L’annonce a fait l’effet d’une bombe. L’entreprise israélienne « BlueBird Aero Systems » a diffusé des images montrant le test en conditions réelles de son drone kamikaze « SpyX », mené dans le sud du Maroc. En d’autres termes, le royaume se transforme en client-test, un rôle que peu de nations acceptent ouvertement.
Par Belkacem
Les images troublantes diffusées par l’entreprise israélienne « BlueBird Aero Systems », montrent un drone kamikaze « SpyX » percutant un char et un véhicule blindé dans le sud du Maroc. Les cibles n’étaient pas ennemies, mais bien du matériel militaire marocain désaffecté, utilisé pour tester la précision et la puissance du dispositif israélien.

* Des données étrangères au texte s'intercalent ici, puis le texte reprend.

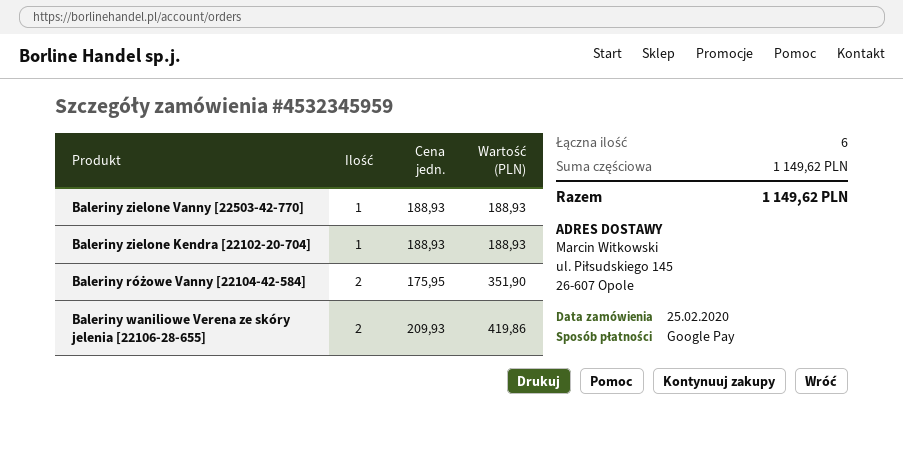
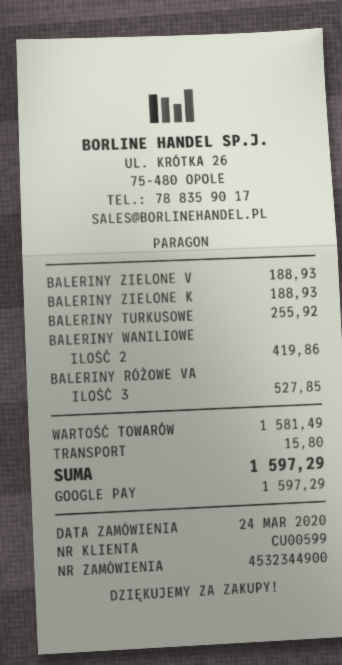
order number: 4532345959 -> 4532344900
order date: 2020-02-25 -> 2020-03-24
Baleriny różowe Vanny [22104-42-584]: 2 for 351.90 -> 3 for 527.85
BALERINY TURKUSOWE: none -> 1 for 255.92
subtotal: 1149.62 -> 1581.49
shipping: none -> 15.80
total: 1149.62 -> 1597.29

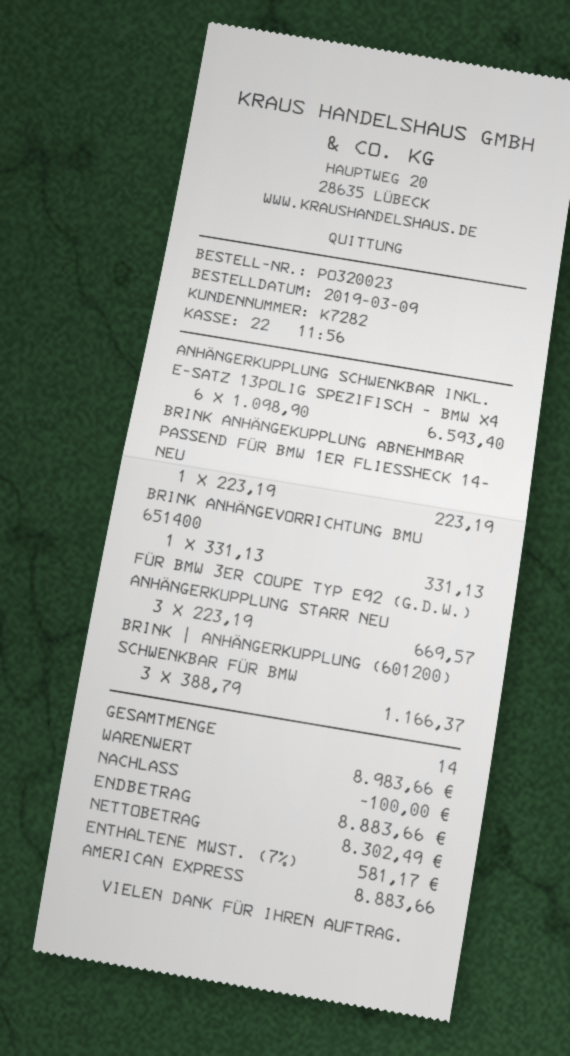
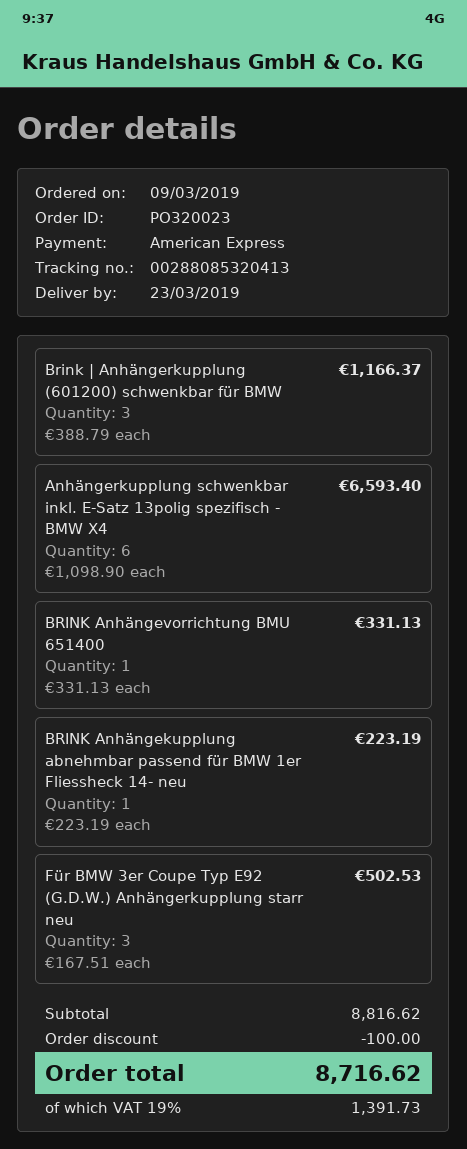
FÜR BMW 3ER COUPE TYP E92 (G.D.W.) ANHÄNGERKUPPLUNG STARR NEU: 3 x 223.19 = 669.57 -> 3 x 167.51 = 502.53
subtotal: 8983.66 -> 8816.62
tax: 7% = 581.17 -> 19% = 1391.73
total: 8883.66 -> 8716.62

L’information, confirmée par des sources spécialisées dans le renseignement militaire, illustre une évolution inquiétante : « le Maroc devient un terrain d’essai pour les technologies de guerre israéliennes ».

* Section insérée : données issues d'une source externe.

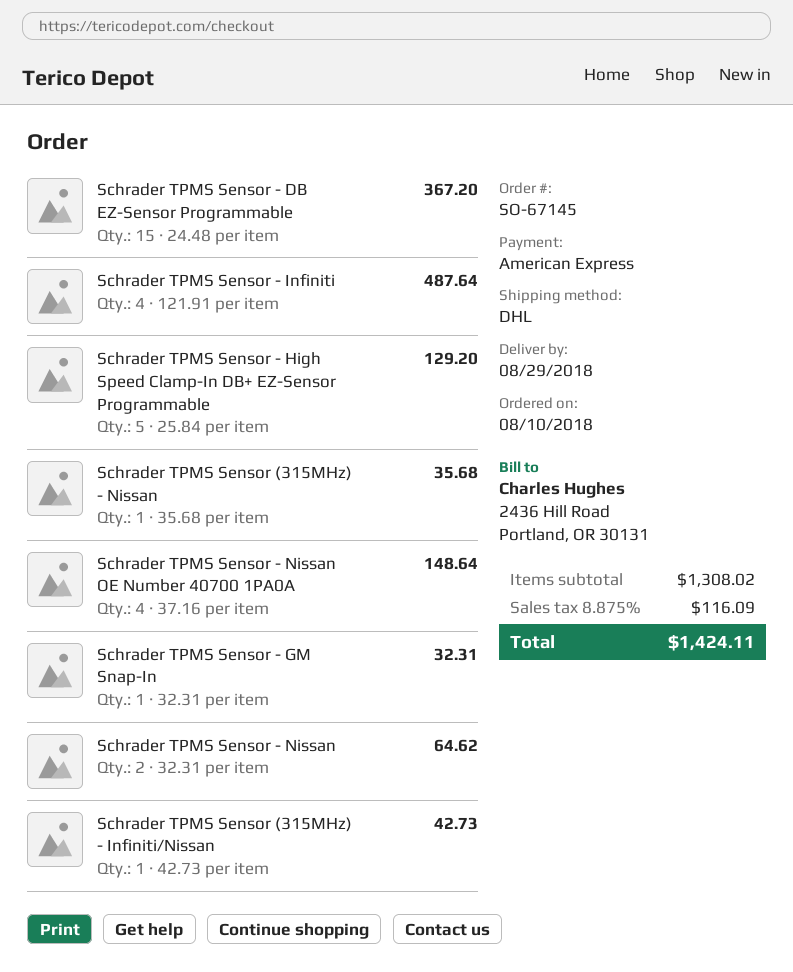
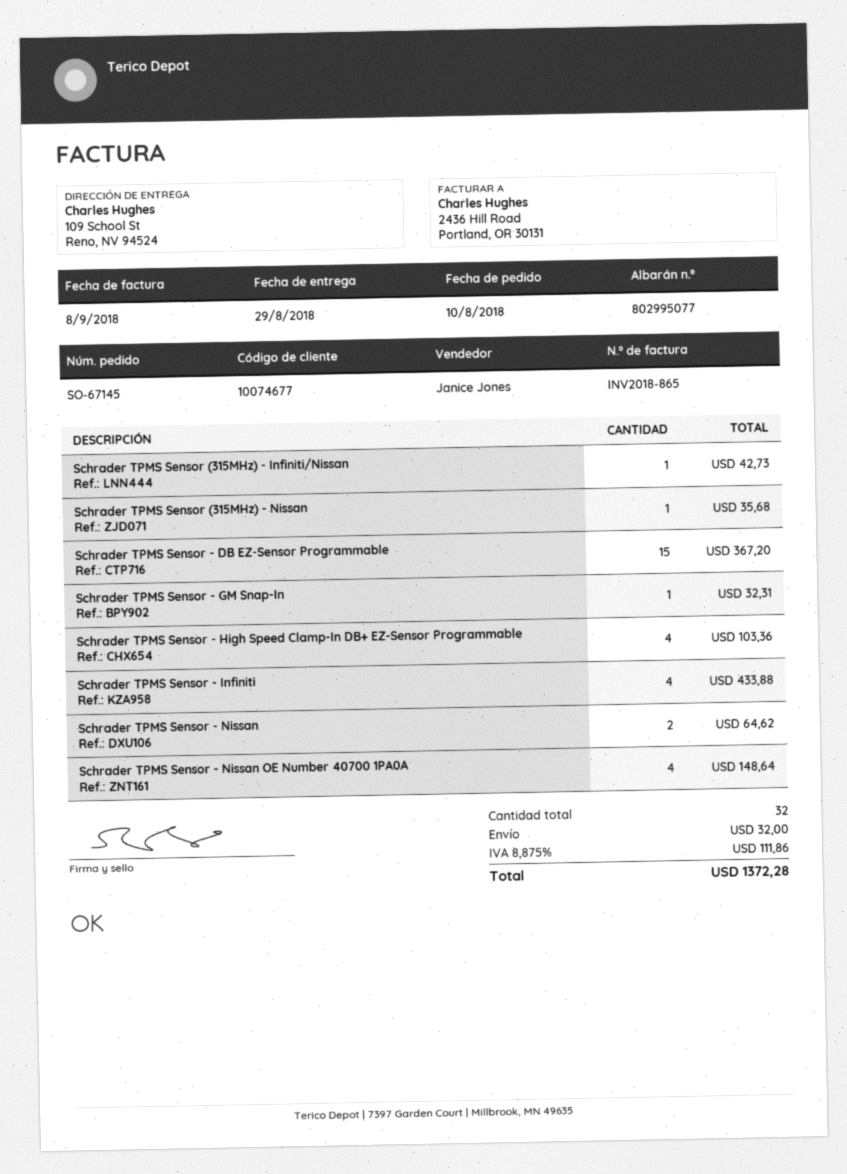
Schrader TPMS Sensor - Infiniti: 4 for 487.64 -> 4 for 433.88
Schrader TPMS Sensor - High Speed Clamp-In DB+ EZ-Sensor Programmable: 5 for 129.20 -> 4 for 103.36
shipping: none -> 32.00
tax: 8.875% = 116.09 -> 8.875% = 111.86
total: 1424.11 -> 1372.28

Au-delà de l’aspect technique, le symbole est lourd : Israël utilise le territoire marocain comme terrain d’expérimentation militaire, avec la bénédiction de Rabat. Cette coopération, présentée comme « stratégique », fait du Maroc un laboratoire d’armes pour l’industrie israélienne, au risque d’attiser les tensions régionales.
Depuis la normalisation de leurs relations en 2020, Rabat et Tel-Aviv n’ont cessé d’intensifier leur coopération militaire. L’accord de défense signé en 2021 a ouvert la voie à des transferts massifs de technologie, à la formation conjointe de cadres militaires et à l’installation de sociétés israéliennes sur le sol marocain. L’annonce, fin 2024, du projet de construction d’une usine de drones israéliens au Maroc avait déjà suscité la controverse. Le test du « SpyX » vient confirmer que cette coopération va bien au-delà des simples échanges commerciaux : elle franchit désormais le seuil stratégique du transfert d’expérimentation, celui où le territoire marocain devient un laboratoire pour les guerres du futur.

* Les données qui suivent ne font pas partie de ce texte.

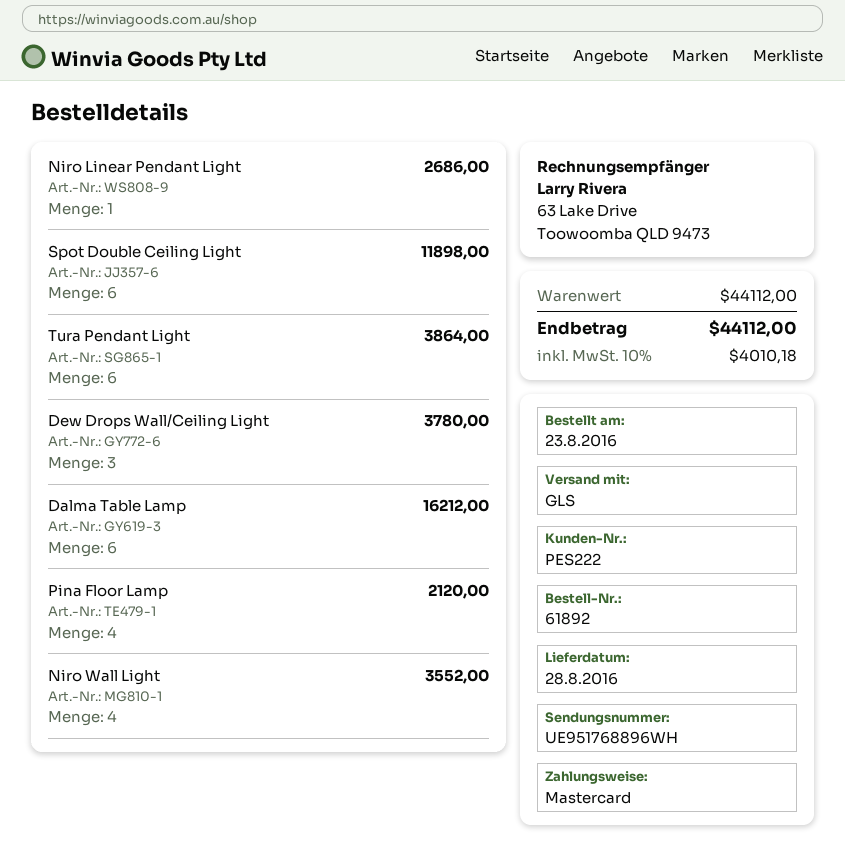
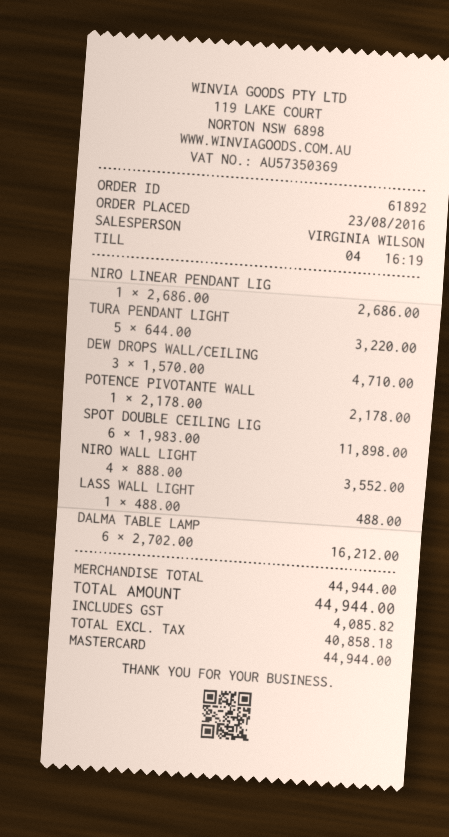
Tura Pendant Light: 6 for 3864.00 -> 5 for 3220.00
Dew Drops Wall/Ceiling Light: 3 for 3780.00 -> 3 for 4710.00
Pina Floor Lamp: 4 for 2120.00 -> none
POTENCE PIVOTANTE WALL: none -> 1 for 2178.00
LASS WALL LIGHT: none -> 1 for 488.00
subtotal: 44112.00 -> 44944.00
tax: 4010.18 -> 4085.82
total: 44112.00 -> 44944.00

L’implantation annoncée d’une usine de drones israéliens au Maroc en 2024 marque un nouveau palier dans cette alliance militaro-industrielle. Mais elle soulève une question : à qui servent vraiment ces essais ? À la défense du Maroc, ou à l’expansion de la puissance israélienne en Afrique du Nord ?
Pour Tel-Aviv, le Maroc est une vitrine idéale, un partenaire politique sûr, et porte d’entrée vers le marché africain. Pour Rabat, c’est une alliance risquée, tant sur le plan diplomatique qu’identitaire. Car en s’adossant à Israël, le royaume prend le risque d’être perçu comme un « traitre » par les arabes et musulmans.